━━ Source data

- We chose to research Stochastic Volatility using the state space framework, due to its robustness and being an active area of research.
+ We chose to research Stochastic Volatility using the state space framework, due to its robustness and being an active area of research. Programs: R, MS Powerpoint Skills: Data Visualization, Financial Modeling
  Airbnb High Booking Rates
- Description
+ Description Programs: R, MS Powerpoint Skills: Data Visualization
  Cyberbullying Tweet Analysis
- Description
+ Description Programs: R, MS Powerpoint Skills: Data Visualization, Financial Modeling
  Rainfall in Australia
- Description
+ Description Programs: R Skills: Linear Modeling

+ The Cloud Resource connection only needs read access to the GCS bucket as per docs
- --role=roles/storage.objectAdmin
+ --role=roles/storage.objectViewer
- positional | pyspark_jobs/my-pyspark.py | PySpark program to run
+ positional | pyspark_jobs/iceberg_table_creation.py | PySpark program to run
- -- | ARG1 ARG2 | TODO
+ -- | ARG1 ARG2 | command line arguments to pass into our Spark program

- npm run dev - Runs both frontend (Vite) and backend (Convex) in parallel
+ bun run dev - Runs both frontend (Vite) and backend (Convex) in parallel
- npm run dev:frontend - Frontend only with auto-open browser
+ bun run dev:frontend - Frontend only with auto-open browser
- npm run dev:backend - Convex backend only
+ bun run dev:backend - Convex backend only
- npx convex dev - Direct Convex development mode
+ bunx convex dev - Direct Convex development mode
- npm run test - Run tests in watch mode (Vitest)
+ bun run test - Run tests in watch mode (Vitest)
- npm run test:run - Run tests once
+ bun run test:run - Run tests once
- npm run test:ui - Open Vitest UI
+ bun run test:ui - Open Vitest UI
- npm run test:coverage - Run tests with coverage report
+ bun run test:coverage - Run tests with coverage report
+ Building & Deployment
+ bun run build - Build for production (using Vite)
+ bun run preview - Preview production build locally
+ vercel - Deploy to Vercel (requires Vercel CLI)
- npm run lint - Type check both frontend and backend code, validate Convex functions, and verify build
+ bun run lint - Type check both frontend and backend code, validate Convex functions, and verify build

━━━━

Work required: Restate the records above word for word.

Solution for this problem:
- We chose to research Stochastic Volatility using the state space framework, due to its robustness and being an active area of research.
+ We chose to research Stochastic Volatility using the state space framework, due to its robustness and being an active area of research. Programs: R, MS Powerpoint Skills: Data Visualization, Financial Modeling
  Airbnb High Booking Rates
- Description
+ Description Programs: R, MS Powerpoint Skills: Data Visualization
  Cyberbullying Tweet Analysis
- Description
+ Description Programs: R, MS Powerpoint Skills: Data Visualization, Financial Modeling
  Rainfall in Australia
- Description
+ Description Programs: R Skills: Linear Modeling

+ The Cloud Resource connection only needs read access to the GCS bucket as per docs
- --role=roles/storage.objectAdmin
+ --role=roles/storage.objectViewer
- positional | pyspark_jobs/my-pyspark.py | PySpark program to run
+ positional | pyspark_jobs/iceberg_table_creation.py | PySpark program to run
- -- | ARG1 ARG2 | TODO
+ -- | ARG1 ARG2 | command line arguments to pass into our Spark program

- npm run dev - Runs both frontend (Vite) and backend (Convex) in parallel
+ bun run dev - Runs both frontend (Vite) and backend (Convex) in parallel
- npm run dev:frontend - Frontend only with auto-open browser
+ bun run dev:frontend - Frontend only with auto-open browser
- npm run dev:backend - Convex backend only
+ bun run dev:backend - Convex backend only
- npx convex dev - Direct Convex development mode
+ bunx convex dev - Direct Convex development mode
- npm run test - Run tests in watch mode (Vitest)
+ bun run test - Run tests in watch mode (Vitest)
- npm run test:run - Run tests once
+ bun run test:run - Run tests once
- npm run test:ui - Open Vitest UI
+ bun run test:ui - Open Vitest UI
- npm run test:coverage - Run tests with coverage report
+ bun run test:coverage - Run tests with coverage report
+ Building & Deployment
+ bun run build - Build for production (using Vite)
+ bun run preview - Preview production build locally
+ vercel - Deploy to Vercel (requires Vercel CLI)
- npm run lint - Type check both frontend and backend code, validate Convex functions, and verify build
+ bun run lint - Type check both frontend and backend code, validate Convex functions, and verify build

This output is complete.